--- Structured diff data ---
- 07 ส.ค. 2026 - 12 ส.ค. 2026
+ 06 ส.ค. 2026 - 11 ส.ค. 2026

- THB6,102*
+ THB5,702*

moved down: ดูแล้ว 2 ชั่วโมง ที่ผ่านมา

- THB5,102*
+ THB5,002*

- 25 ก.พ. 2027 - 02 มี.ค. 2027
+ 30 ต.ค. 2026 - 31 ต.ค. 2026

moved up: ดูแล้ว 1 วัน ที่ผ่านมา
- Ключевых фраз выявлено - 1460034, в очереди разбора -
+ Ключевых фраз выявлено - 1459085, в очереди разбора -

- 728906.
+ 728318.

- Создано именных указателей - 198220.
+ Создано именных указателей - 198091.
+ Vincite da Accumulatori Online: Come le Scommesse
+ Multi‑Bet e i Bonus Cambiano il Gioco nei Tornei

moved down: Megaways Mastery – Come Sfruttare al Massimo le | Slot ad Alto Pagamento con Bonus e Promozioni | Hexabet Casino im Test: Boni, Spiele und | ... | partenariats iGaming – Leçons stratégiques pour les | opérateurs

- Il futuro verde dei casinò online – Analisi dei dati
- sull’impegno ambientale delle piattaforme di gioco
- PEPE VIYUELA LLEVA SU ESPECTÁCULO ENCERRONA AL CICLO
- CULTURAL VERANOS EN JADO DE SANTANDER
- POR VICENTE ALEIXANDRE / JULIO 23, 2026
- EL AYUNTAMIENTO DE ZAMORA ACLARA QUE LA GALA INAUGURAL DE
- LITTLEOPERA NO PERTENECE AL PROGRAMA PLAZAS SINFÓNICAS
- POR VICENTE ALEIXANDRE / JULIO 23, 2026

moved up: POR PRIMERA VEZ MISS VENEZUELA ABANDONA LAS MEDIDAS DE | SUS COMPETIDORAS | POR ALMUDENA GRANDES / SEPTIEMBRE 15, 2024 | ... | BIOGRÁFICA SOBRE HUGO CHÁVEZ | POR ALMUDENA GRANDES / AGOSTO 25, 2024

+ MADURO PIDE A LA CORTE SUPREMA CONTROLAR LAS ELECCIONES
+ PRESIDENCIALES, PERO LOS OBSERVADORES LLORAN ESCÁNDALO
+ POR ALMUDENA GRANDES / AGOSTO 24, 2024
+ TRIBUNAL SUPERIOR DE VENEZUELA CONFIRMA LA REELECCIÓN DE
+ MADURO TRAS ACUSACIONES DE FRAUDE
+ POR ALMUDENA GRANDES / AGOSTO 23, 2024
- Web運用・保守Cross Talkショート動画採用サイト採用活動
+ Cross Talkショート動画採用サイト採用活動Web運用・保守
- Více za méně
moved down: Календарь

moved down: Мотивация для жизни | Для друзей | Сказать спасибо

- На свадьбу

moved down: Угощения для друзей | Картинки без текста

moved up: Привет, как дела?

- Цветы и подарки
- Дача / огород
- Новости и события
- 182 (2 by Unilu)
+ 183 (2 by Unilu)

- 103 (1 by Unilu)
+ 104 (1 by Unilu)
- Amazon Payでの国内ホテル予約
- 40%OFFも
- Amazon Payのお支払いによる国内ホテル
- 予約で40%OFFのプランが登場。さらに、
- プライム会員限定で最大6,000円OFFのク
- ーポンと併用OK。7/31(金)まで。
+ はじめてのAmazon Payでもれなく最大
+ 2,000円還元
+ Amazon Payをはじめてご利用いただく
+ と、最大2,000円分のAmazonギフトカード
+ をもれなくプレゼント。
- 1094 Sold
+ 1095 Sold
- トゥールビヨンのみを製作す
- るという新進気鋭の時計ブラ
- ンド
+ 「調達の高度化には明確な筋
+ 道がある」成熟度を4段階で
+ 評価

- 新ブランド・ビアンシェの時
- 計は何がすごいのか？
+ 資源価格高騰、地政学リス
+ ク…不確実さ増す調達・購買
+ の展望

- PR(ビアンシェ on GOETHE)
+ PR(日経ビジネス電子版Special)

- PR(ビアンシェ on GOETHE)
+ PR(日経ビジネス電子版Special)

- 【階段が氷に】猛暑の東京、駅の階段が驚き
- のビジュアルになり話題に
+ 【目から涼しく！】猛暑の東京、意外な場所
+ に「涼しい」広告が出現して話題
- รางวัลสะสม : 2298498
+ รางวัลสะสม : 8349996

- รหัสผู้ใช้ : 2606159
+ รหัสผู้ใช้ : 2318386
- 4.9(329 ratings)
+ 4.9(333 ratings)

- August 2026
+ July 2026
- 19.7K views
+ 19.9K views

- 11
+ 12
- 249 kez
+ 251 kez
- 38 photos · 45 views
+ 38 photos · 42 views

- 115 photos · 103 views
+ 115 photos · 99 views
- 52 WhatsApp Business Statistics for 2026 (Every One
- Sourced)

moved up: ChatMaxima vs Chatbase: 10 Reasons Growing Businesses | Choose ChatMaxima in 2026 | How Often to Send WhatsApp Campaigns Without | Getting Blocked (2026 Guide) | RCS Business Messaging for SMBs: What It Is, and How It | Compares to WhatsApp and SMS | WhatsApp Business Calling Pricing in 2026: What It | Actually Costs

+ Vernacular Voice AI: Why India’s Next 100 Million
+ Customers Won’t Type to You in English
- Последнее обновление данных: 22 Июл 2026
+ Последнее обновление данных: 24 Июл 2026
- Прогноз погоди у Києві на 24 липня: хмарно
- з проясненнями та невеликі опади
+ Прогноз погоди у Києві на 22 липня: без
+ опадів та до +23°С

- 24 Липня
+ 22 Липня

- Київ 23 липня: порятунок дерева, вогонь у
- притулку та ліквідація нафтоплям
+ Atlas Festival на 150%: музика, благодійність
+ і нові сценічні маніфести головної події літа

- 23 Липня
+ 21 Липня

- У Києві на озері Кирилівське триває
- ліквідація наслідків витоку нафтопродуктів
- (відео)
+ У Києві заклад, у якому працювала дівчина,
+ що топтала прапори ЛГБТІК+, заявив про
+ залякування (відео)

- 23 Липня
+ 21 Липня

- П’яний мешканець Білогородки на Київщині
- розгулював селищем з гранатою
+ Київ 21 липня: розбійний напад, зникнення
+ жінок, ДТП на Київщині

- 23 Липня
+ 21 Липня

--- What to work on ---
Output the records above, each one exactly, with none left out.

--- Answer for this exercise ---
- 07 ส.ค. 2026 - 12 ส.ค. 2026
+ 06 ส.ค. 2026 - 11 ส.ค. 2026

- THB6,102*
+ THB5,702*

moved down: ดูแล้ว 2 ชั่วโมง ที่ผ่านมา

- THB5,102*
+ THB5,002*

- 25 ก.พ. 2027 - 02 มี.ค. 2027
+ 30 ต.ค. 2026 - 31 ต.ค. 2026

moved up: ดูแล้ว 1 วัน ที่ผ่านมา
- Ключевых фраз выявлено - 1460034, в очереди разбора -
+ Ключевых фраз выявлено - 1459085, в очереди разбора -

- 728906.
+ 728318.

- Создано именных указателей - 198220.
+ Создано именных указателей - 198091.
+ Vincite da Accumulatori Online: Come le Scommesse
+ Multi‑Bet e i Bonus Cambiano il Gioco nei Tornei

moved down: Megaways Mastery – Come Sfruttare al Massimo le | Slot ad Alto Pagamento con Bonus e Promozioni | Hexabet Casino im Test: Boni, Spiele und | ... | partenariats iGaming – Leçons stratégiques pour les | opérateurs

- Il futuro verde dei casinò online – Analisi dei dati
- sull’impegno ambientale delle piattaforme di gioco
- PEPE VIYUELA LLEVA SU ESPECTÁCULO ENCERRONA AL CICLO
- CULTURAL VERANOS EN JADO DE SANTANDER
- POR VICENTE ALEIXANDRE / JULIO 23, 2026
- EL AYUNTAMIENTO DE ZAMORA ACLARA QUE LA GALA INAUGURAL DE
- LITTLEOPERA NO PERTENECE AL PROGRAMA PLAZAS SINFÓNICAS
- POR VICENTE ALEIXANDRE / JULIO 23, 2026

moved up: POR PRIMERA VEZ MISS VENEZUELA ABANDONA LAS MEDIDAS DE | SUS COMPETIDORAS | POR ALMUDENA GRANDES / SEPTIEMBRE 15, 2024 | ... | BIOGRÁFICA SOBRE HUGO CHÁVEZ | POR ALMUDENA GRANDES / AGOSTO 25, 2024

+ MADURO PIDE A LA CORTE SUPREMA CONTROLAR LAS ELECCIONES
+ PRESIDENCIALES, PERO LOS OBSERVADORES LLORAN ESCÁNDALO
+ POR ALMUDENA GRANDES / AGOSTO 24, 2024
+ TRIBUNAL SUPERIOR DE VENEZUELA CONFIRMA LA REELECCIÓN DE
+ MADURO TRAS ACUSACIONES DE FRAUDE
+ POR ALMUDENA GRANDES / AGOSTO 23, 2024
- Web運用・保守Cross Talkショート動画採用サイト採用活動
+ Cross Talkショート動画採用サイト採用活動Web運用・保守
- Více za méně
moved down: Календарь

moved down: Мотивация для жизни | Для друзей | Сказать спасибо

- На свадьбу

moved down: Угощения для друзей | Картинки без текста

moved up: Привет, как дела?

- Цветы и подарки
- Дача / огород
- Новости и события
- 182 (2 by Unilu)
+ 183 (2 by Unilu)

- 103 (1 by Unilu)
+ 104 (1 by Unilu)
- Amazon Payでの国内ホテル予約
- 40%OFFも
- Amazon Payのお支払いによる国内ホテル
- 予約で40%OFFのプランが登場。さらに、
- プライム会員限定で最大6,000円OFFのク
- ーポンと併用OK。7/31(金)まで。
+ はじめてのAmazon Payでもれなく最大
+ 2,000円還元
+ Amazon Payをはじめてご利用いただく
+ と、最大2,000円分のAmazonギフトカード
+ をもれなくプレゼント。
- 1094 Sold
+ 1095 Sold
- トゥールビヨンのみを製作す
- るという新進気鋭の時計ブラ
- ンド
+ 「調達の高度化には明確な筋
+ 道がある」成熟度を4段階で
+ 評価

- 新ブランド・ビアンシェの時
- 計は何がすごいのか？
+ 資源価格高騰、地政学リス
+ ク…不確実さ増す調達・購買
+ の展望

- PR(ビアンシェ on GOETHE)
+ PR(日経ビジネス電子版Special)

- PR(ビアンシェ on GOETHE)
+ PR(日経ビジネス電子版Special)

- 【階段が氷に】猛暑の東京、駅の階段が驚き
- のビジュアルになり話題に
+ 【目から涼しく！】猛暑の東京、意外な場所
+ に「涼しい」広告が出現して話題
- รางวัลสะสม : 2298498
+ รางวัลสะสม : 8349996

- รหัสผู้ใช้ : 2606159
+ รหัสผู้ใช้ : 2318386
- 4.9(329 ratings)
+ 4.9(333 ratings)

- August 2026
+ July 2026
- 19.7K views
+ 19.9K views

- 11
+ 12
- 249 kez
+ 251 kez
- 38 photos · 45 views
+ 38 photos · 42 views

- 115 photos · 103 views
+ 115 photos · 99 views
- 52 WhatsApp Business Statistics for 2026 (Every One
- Sourced)

moved up: ChatMaxima vs Chatbase: 10 Reasons Growing Businesses | Choose ChatMaxima in 2026 | How Often to Send WhatsApp Campaigns Without | Getting Blocked (2026 Guide) | RCS Business Messaging for SMBs: What It Is, and How It | Compares to WhatsApp and SMS | WhatsApp Business Calling Pricing in 2026: What It | Actually Costs

+ Vernacular Voice AI: Why India’s Next 100 Million
+ Customers Won’t Type to You in English
- Последнее обновление данных: 22 Июл 2026
+ Последнее обновление данных: 24 Июл 2026
- Прогноз погоди у Києві на 24 липня: хмарно
- з проясненнями та невеликі опади
+ Прогноз погоди у Києві на 22 липня: без
+ опадів та до +23°С

- 24 Липня
+ 22 Липня

- Київ 23 липня: порятунок дерева, вогонь у
- притулку та ліквідація нафтоплям
+ Atlas Festival на 150%: музика, благодійність
+ і нові сценічні маніфести головної події літа

- 23 Липня
+ 21 Липня

- У Києві на озері Кирилівське триває
- ліквідація наслідків витоку нафтопродуктів
- (відео)
+ У Києві заклад, у якому працювала дівчина,
+ що топтала прапори ЛГБТІК+, заявив про
+ залякування (відео)

- 23 Липня
+ 21 Липня

- П’яний мешканець Білогородки на Київщині
- розгулював селищем з гранатою
+ Київ 21 липня: розбійний напад, зникнення
+ жінок, ДТП на Київщині

- 23 Липня
+ 21 Липня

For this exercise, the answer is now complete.